This is an archive of the discontinued LLVM Phabricator instance.

[mlir][sparse][gpu] generate proper memcpy in/out host and device
ClosedPublic

Authored by aartbik on Apr 18 2023, 8:57 PM.

Details

Summary

The host registration is a convenient way to get CUDA kernels
running, but it may be slow and does not work for all buffer
(like global constants). This revision uses the proper alloc
copy dealloc chains for buffers, using asynchronous chains
to increase overlap.

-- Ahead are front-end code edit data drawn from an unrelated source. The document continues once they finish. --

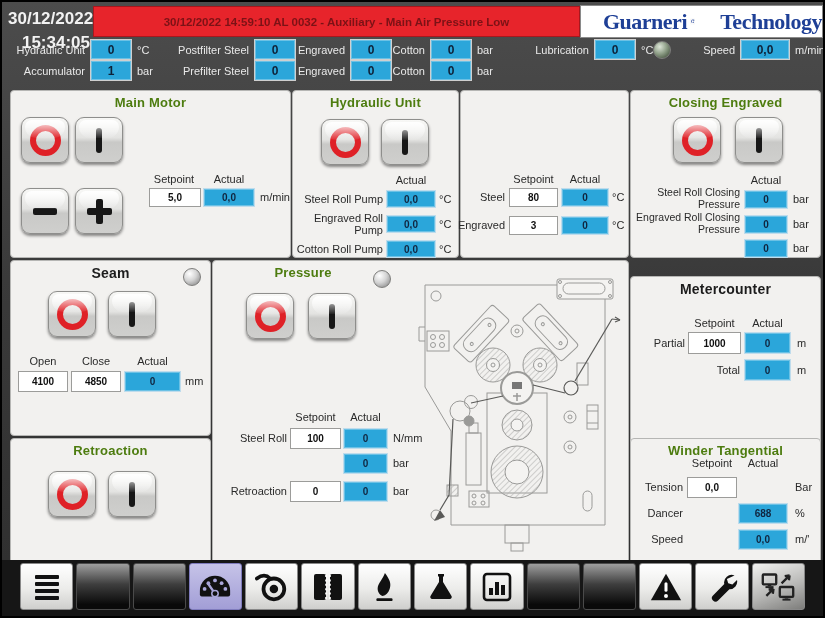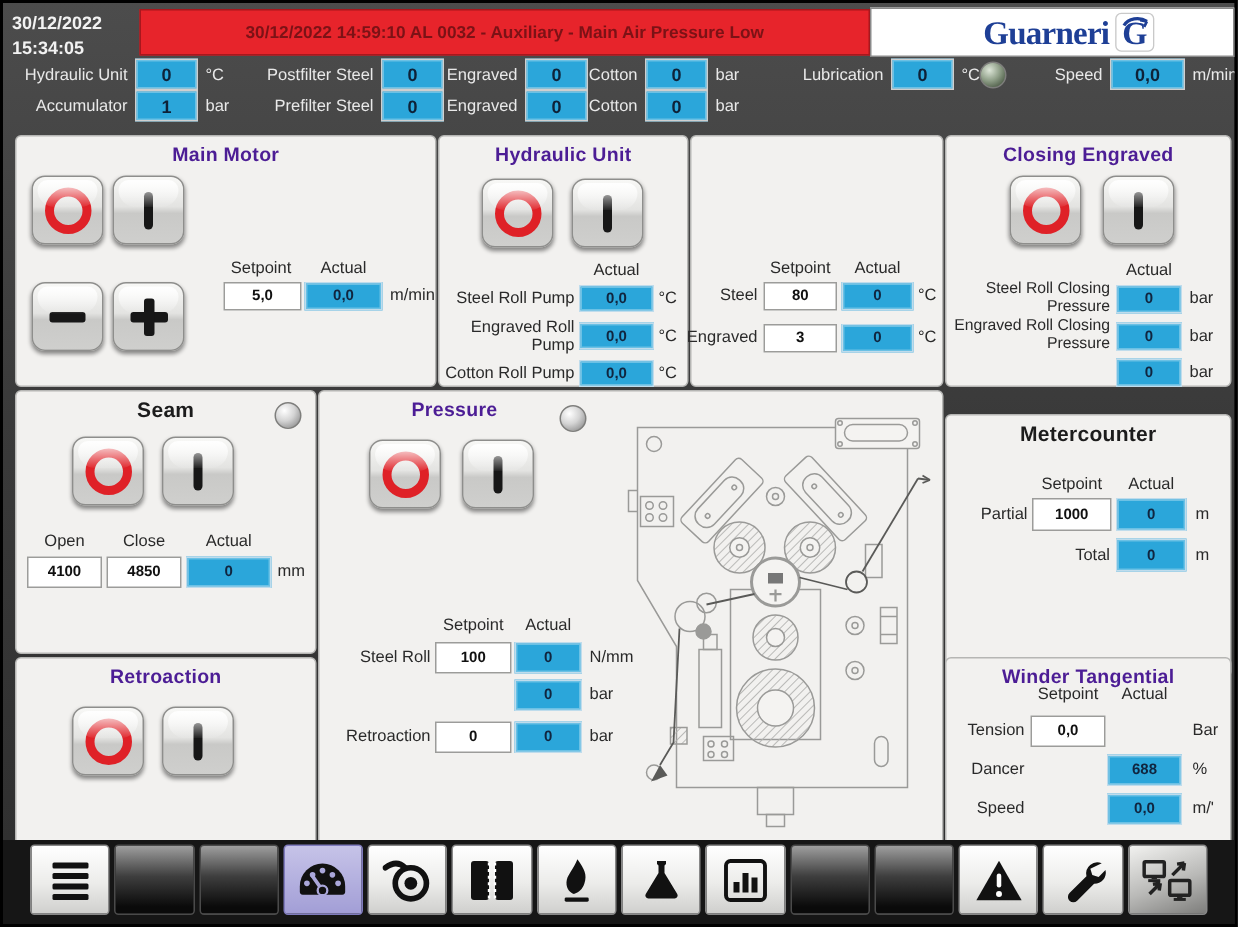--- a/index.html
+++ b/index.html
@@ -10,8 +10,8 @@
     font-family:"Liberation Sans",sans-serif;
   }
   
-  .datetime{position:absolute;left:6px;top:5px;width:82px;text-align:left;
-    color:#f2f2f2;font-size:12px;line-height:1.4;font-weight:bold;}
+  .datetime{position:absolute;left:6px;top:5px;width:82px;text-align:right;
+    color:#f2f2f2;font-size:17px;line-height:1.4;font-weight:bold;}
   .alarmbar{position:absolute;left:91px;top:4px;width:485px;height:29px;
     background:#e7242b;border:1px solid #a8171d;display:flex;align-items:center;justify-content:center;}
   .alarmbar span{color:#7c1216;font-size:11.5px;font-weight:bold;}

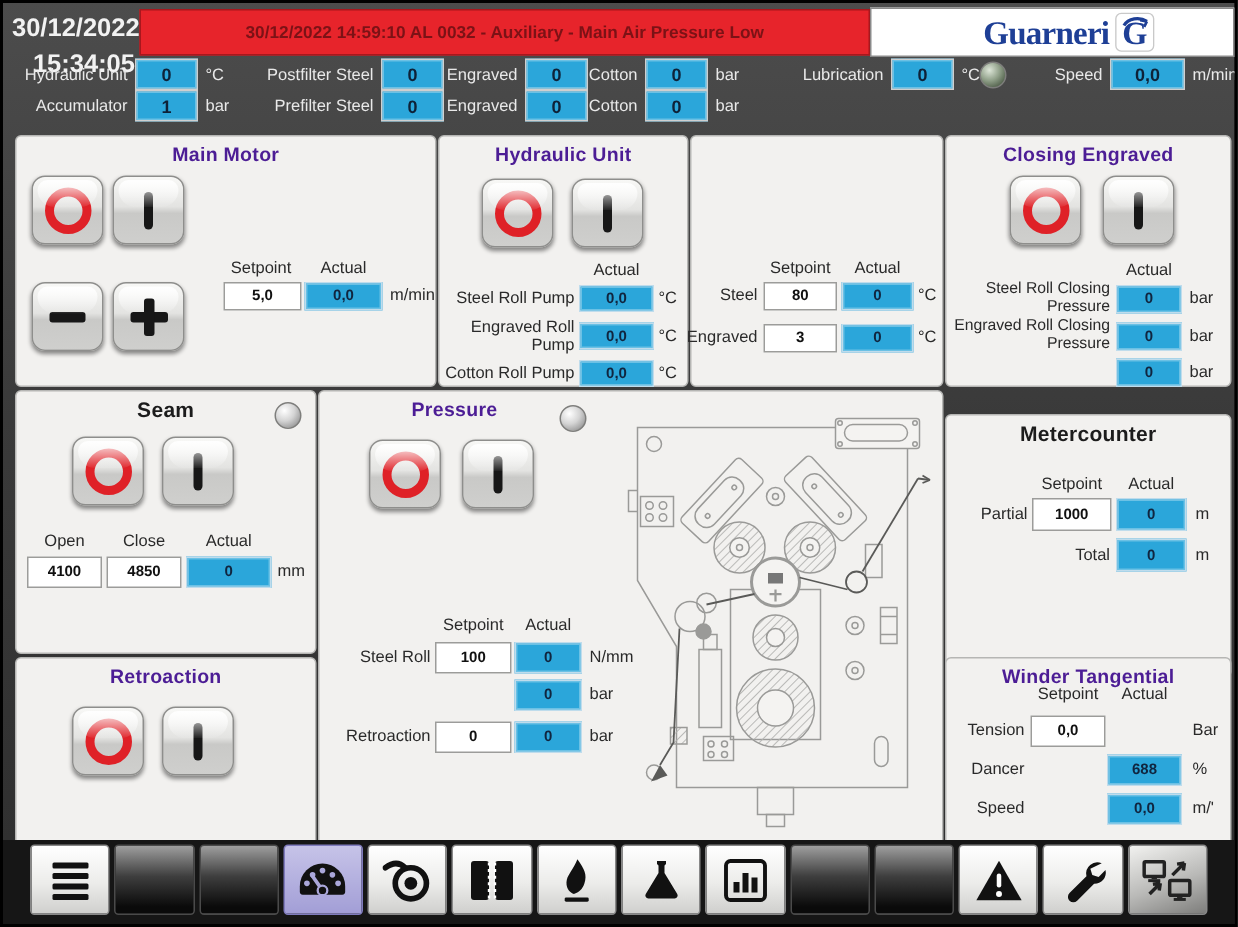--- a/index.html
+++ b/index.html
@@ -93,6 +93,7 @@
       <path d="M7,10 A11,9 0 0 1 24,7" stroke="#1e3f96" stroke-width="2.4" fill="none"></path>
       <path d="M24,7 l-5,-1 M24,7 l-2,4" stroke="#1e3f96" stroke-width="2" fill="none"></path>
     </svg>
+    <span class="word">Technology</span>
   </div>
 
   <div class="sgroup" style="left:88px;top:38px;">

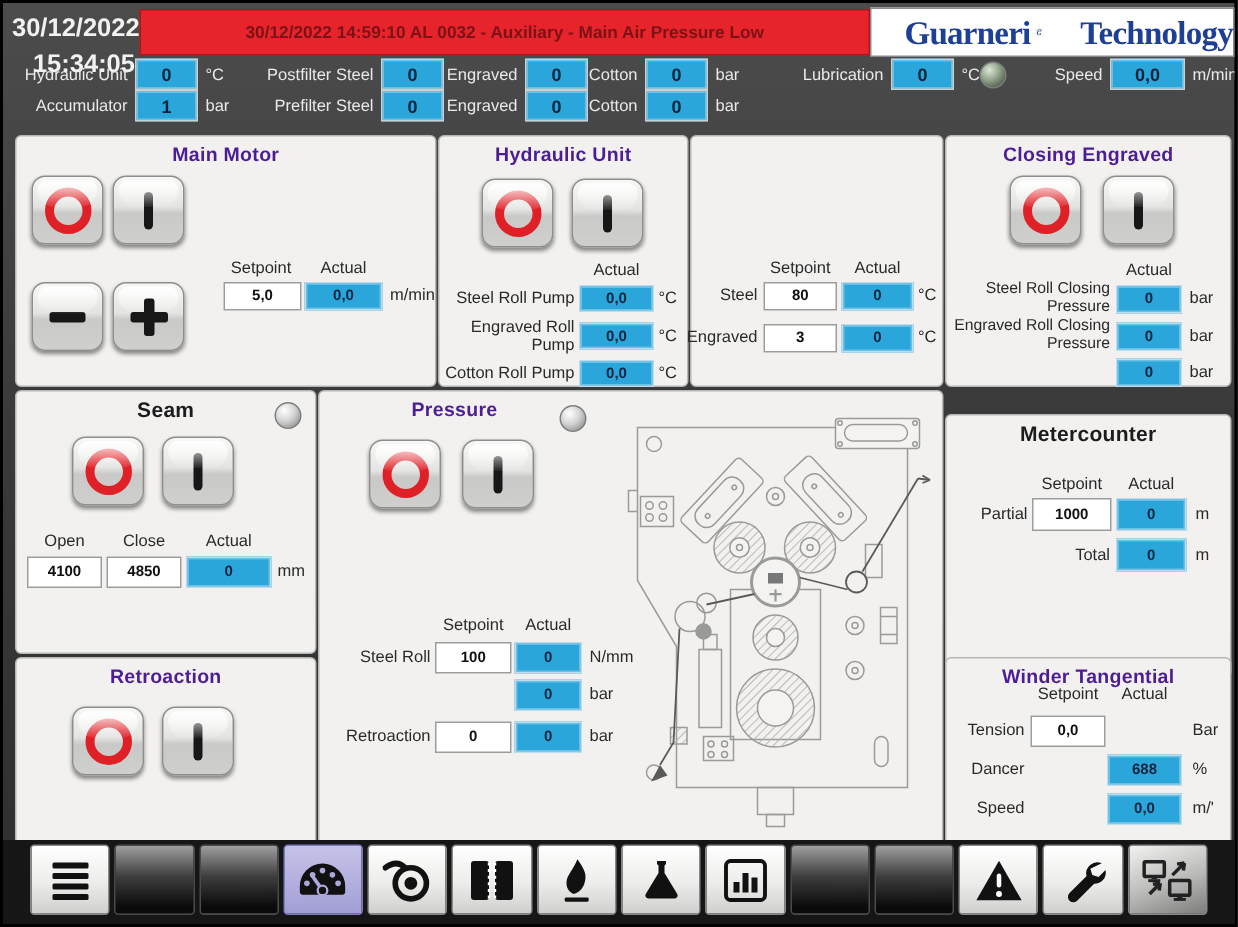--- a/index.html
+++ b/index.html
@@ -30,7 +30,7 @@
   
   .panel{position:absolute;background:#f2f1ef;border:1px solid #b6b6b4;border-radius:4px;}
   .ptitle{position:absolute;top:4px;left:0;right:0;text-align:center;
-    font-weight:bold;font-size:13px;color:#4c1d95;letter-spacing:.2px;}
+    font-weight:bold;font-size:13px;color:#4d7c0f;letter-spacing:.2px;}
   .ptitle.dark{color:#1c1c1c;font-size:14px;}
   .colhead{position:absolute;font-size:11px;color:#2a2a2a;text-align:center;}
   .vfield{position:absolute;height:19px;display:flex;align-items:center;justify-content:center;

The host registration mechanism is
kept under a flag for the output, just for experimentation
purposes while this project ramps up.

Diff Detail

Event Timeline

aartbik created this revision.Apr 18 2023, 8:57 PM
Herald added a project: Restricted Project. · View Herald TranscriptApr 18 2023, 8:57 PM
aartbik requested review of this revision.Apr 18 2023, 8:57 PM
Peiming added inline comments.Apr 20 2023, 10:20 AM
mlir/lib/Dialect/SparseTensor/Transforms/SparseGPUCodegen.cpp
132–133

This reads wired... maybe remove the first "that"?

183

When will this condition be true? It seems it is false all the time (at least for now)?

aartbik updated this revision to Diff 515468.Apr 20 2023, 1:49 PM
aartbik marked 2 inline comments as done.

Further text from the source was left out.